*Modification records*
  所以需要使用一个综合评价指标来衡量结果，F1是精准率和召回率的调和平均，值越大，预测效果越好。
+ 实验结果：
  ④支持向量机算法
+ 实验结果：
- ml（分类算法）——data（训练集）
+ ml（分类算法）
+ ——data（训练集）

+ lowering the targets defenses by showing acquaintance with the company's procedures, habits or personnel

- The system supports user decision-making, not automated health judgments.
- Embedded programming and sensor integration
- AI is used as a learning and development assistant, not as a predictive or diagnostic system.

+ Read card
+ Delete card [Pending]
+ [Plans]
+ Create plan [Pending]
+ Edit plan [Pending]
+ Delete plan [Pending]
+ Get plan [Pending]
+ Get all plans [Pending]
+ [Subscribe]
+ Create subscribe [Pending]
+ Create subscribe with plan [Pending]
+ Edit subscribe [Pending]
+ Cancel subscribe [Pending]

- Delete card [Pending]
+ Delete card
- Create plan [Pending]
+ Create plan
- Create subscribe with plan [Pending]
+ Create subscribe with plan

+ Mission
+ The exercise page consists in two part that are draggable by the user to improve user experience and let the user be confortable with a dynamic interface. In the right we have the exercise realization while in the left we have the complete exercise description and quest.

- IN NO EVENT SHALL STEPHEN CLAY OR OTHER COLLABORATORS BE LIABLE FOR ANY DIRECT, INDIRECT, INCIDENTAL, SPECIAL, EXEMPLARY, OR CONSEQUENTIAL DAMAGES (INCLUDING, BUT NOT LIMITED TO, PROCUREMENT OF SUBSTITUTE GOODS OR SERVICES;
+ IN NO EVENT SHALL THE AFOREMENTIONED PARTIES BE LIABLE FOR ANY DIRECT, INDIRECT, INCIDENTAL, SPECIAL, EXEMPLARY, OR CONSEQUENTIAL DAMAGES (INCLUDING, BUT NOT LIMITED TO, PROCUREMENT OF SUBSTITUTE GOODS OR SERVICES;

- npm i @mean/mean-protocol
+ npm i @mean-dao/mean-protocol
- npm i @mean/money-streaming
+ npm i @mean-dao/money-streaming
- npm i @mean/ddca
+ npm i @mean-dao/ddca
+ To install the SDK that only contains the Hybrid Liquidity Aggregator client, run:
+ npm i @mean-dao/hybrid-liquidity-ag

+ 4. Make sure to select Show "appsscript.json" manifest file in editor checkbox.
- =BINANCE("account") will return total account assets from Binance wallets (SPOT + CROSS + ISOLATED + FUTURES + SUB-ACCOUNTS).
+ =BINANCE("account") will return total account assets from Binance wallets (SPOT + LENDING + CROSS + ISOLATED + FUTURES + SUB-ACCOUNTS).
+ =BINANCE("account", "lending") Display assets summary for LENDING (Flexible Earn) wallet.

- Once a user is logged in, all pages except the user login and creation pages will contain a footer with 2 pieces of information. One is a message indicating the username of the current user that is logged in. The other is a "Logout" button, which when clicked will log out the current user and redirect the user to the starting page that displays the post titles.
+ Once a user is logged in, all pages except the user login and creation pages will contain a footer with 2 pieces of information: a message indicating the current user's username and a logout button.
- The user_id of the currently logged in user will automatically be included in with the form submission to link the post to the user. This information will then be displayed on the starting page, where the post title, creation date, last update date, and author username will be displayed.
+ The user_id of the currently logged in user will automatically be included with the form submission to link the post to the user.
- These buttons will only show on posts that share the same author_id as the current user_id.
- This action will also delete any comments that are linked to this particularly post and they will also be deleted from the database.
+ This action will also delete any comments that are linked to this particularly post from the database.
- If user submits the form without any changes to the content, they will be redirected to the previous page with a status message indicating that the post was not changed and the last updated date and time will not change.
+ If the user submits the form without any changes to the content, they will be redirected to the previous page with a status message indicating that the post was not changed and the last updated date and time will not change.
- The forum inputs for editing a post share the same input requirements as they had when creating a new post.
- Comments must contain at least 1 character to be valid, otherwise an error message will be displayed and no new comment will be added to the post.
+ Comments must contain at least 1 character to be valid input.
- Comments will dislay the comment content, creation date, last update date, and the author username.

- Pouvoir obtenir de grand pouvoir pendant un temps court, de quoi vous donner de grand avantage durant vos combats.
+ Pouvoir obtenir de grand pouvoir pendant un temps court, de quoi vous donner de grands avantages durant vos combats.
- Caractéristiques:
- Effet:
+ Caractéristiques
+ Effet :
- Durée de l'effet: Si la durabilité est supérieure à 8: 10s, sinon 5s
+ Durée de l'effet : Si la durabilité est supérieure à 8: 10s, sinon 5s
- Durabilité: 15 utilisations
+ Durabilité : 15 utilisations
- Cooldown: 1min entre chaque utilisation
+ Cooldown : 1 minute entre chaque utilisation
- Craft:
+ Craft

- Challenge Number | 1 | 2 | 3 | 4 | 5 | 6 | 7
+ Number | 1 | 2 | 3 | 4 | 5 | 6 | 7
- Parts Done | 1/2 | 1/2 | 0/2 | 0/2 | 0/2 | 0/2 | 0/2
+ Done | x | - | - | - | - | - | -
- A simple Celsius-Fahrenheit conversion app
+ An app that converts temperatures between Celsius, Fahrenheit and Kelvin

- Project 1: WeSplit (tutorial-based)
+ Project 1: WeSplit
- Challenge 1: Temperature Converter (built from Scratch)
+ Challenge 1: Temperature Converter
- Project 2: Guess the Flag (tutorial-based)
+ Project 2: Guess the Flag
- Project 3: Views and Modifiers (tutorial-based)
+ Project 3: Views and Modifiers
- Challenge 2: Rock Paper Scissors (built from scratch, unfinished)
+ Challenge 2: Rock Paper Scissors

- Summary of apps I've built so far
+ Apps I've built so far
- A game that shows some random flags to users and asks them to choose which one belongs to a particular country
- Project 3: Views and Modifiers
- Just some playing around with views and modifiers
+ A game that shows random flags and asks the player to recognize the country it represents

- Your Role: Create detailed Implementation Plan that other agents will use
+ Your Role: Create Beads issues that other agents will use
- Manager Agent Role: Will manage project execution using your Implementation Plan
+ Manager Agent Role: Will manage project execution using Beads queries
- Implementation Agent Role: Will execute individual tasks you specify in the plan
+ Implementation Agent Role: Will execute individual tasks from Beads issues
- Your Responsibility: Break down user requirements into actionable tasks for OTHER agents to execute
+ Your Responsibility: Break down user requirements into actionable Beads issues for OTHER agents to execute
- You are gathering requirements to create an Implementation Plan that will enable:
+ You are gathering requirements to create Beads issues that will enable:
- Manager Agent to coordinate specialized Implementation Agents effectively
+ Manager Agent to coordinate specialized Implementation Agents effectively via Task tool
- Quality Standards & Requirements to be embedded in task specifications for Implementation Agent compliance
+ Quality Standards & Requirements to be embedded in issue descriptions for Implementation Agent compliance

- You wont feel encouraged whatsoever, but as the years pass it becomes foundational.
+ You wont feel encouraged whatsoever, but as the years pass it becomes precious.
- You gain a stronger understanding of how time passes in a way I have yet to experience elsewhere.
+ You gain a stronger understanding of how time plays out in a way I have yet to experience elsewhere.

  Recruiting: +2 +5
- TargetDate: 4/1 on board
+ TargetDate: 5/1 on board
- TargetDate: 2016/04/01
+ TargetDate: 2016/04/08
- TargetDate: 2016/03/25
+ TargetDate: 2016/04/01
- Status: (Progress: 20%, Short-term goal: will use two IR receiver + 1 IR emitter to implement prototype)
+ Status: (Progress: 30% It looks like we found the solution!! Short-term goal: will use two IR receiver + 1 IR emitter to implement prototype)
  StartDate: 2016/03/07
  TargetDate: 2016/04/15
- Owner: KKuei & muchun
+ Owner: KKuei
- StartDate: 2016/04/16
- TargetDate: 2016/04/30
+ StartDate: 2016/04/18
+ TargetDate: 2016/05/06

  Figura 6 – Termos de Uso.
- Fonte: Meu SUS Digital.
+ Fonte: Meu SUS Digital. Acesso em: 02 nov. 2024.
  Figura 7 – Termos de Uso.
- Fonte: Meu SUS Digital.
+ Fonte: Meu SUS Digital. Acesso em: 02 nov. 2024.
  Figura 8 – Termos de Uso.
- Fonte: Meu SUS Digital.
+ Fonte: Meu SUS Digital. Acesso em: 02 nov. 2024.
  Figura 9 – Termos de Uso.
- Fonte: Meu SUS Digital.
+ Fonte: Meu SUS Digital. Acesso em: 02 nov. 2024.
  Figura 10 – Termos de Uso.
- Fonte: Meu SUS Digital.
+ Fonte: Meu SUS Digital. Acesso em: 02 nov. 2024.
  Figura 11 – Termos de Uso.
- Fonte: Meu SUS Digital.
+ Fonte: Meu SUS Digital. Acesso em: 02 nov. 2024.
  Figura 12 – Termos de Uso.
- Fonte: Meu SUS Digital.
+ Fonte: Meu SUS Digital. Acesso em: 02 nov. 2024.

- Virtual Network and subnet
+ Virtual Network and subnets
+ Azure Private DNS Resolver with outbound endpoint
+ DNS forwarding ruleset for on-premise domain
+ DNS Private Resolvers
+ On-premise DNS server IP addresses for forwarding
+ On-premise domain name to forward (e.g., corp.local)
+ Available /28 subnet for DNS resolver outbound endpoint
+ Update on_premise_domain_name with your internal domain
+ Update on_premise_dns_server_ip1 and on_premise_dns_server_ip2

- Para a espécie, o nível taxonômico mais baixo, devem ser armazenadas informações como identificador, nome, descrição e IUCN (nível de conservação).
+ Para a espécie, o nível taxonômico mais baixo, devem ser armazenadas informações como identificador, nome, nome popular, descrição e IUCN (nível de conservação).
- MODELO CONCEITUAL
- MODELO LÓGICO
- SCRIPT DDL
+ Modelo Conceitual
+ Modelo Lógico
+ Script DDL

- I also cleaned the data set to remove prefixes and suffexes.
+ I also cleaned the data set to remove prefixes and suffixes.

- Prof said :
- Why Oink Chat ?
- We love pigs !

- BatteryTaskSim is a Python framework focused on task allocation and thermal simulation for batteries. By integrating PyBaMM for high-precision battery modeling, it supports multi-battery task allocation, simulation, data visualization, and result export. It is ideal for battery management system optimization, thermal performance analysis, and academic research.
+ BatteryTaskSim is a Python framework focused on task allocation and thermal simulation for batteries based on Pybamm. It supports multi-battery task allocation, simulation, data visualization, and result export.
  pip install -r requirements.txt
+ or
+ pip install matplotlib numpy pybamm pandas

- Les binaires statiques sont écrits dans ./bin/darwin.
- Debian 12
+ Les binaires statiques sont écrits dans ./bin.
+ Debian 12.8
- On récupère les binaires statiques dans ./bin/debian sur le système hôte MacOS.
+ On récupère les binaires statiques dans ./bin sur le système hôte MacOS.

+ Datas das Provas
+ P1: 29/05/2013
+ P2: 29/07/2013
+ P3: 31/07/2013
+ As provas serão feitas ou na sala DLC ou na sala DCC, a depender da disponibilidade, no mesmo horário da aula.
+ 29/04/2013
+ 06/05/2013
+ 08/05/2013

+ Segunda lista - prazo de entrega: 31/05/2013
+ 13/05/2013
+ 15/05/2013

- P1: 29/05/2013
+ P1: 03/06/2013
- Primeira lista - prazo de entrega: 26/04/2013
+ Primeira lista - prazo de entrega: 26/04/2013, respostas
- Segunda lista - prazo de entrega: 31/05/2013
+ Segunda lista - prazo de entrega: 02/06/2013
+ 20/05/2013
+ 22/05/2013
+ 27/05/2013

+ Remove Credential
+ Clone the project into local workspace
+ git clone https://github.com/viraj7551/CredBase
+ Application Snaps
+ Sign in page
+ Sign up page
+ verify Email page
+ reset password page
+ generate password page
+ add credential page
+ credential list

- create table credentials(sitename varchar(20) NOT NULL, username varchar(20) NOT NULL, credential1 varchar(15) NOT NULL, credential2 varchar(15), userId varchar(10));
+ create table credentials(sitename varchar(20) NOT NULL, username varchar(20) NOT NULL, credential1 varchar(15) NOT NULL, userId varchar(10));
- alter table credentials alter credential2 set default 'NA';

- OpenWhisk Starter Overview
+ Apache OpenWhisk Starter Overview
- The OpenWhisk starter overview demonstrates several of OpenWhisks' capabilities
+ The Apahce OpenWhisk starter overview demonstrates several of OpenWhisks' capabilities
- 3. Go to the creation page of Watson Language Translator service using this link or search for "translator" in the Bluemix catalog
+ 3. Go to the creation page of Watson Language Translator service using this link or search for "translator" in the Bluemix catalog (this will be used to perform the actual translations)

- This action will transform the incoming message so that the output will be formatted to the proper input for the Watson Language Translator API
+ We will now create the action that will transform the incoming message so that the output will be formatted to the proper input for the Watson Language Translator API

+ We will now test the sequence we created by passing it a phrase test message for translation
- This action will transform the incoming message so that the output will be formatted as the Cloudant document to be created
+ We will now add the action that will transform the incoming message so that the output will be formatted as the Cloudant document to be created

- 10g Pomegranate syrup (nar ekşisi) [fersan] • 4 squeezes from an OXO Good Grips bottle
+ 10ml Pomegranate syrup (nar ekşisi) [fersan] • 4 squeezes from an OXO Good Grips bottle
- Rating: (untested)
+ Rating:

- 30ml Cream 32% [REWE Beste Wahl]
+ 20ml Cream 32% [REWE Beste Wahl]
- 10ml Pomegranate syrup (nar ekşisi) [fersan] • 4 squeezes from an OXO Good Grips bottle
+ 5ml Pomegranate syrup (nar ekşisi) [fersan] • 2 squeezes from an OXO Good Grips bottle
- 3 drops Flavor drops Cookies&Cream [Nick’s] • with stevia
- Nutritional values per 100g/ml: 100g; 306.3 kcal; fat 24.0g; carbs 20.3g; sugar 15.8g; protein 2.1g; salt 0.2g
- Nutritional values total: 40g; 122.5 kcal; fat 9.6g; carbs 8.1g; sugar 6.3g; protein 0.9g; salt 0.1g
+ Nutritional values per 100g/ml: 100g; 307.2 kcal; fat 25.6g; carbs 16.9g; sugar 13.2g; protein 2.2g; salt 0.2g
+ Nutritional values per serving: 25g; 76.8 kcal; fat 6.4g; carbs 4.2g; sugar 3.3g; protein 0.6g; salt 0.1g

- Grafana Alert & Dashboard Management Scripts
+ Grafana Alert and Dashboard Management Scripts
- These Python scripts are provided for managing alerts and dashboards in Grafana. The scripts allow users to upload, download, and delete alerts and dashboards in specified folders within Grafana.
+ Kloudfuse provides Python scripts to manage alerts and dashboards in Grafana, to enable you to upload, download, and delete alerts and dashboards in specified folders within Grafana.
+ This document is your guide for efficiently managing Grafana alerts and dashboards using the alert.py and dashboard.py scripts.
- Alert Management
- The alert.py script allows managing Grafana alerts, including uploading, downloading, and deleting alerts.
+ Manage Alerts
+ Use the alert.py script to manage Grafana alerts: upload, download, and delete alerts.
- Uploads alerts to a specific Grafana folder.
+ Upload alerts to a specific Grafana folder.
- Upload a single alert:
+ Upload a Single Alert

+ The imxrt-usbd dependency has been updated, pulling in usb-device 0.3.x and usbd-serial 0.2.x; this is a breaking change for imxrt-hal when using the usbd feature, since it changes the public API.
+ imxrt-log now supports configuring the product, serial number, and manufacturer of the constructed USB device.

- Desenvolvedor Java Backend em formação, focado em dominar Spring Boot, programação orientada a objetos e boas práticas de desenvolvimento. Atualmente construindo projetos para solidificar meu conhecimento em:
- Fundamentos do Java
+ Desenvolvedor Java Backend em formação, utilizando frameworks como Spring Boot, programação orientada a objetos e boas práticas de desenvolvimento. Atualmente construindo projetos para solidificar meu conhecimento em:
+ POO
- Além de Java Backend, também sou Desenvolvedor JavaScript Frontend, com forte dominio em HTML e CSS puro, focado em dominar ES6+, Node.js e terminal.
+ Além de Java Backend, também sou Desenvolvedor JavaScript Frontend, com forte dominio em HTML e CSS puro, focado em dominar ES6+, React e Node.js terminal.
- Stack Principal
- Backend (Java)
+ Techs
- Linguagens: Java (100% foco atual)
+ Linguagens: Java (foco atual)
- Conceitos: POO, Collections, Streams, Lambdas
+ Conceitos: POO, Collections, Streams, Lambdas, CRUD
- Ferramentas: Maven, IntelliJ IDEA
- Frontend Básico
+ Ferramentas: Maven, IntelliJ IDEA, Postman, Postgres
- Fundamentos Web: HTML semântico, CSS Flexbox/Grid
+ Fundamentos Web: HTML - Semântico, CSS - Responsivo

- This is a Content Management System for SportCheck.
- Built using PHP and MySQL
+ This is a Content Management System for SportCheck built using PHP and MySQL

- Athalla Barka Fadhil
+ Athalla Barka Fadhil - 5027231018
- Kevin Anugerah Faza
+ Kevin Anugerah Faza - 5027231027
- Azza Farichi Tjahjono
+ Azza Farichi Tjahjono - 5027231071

*Your objective*
Copy out every line of the data in which the word "como" is found.

*Solution below*
- Para a espécie, o nível taxonômico mais baixo, devem ser armazenadas informações como identificador, nome, descrição e IUCN (nível de conservação).
+ Para a espécie, o nível taxonômico mais baixo, devem ser armazenadas informações como identificador, nome, nome popular, descrição e IUCN (nível de conservação).
+ Desenvolvedor Java Backend em formação, utilizando frameworks como Spring Boot, programação orientada a objetos e boas práticas de desenvolvimento. Atualmente construindo projetos para solidificar meu conhecimento em:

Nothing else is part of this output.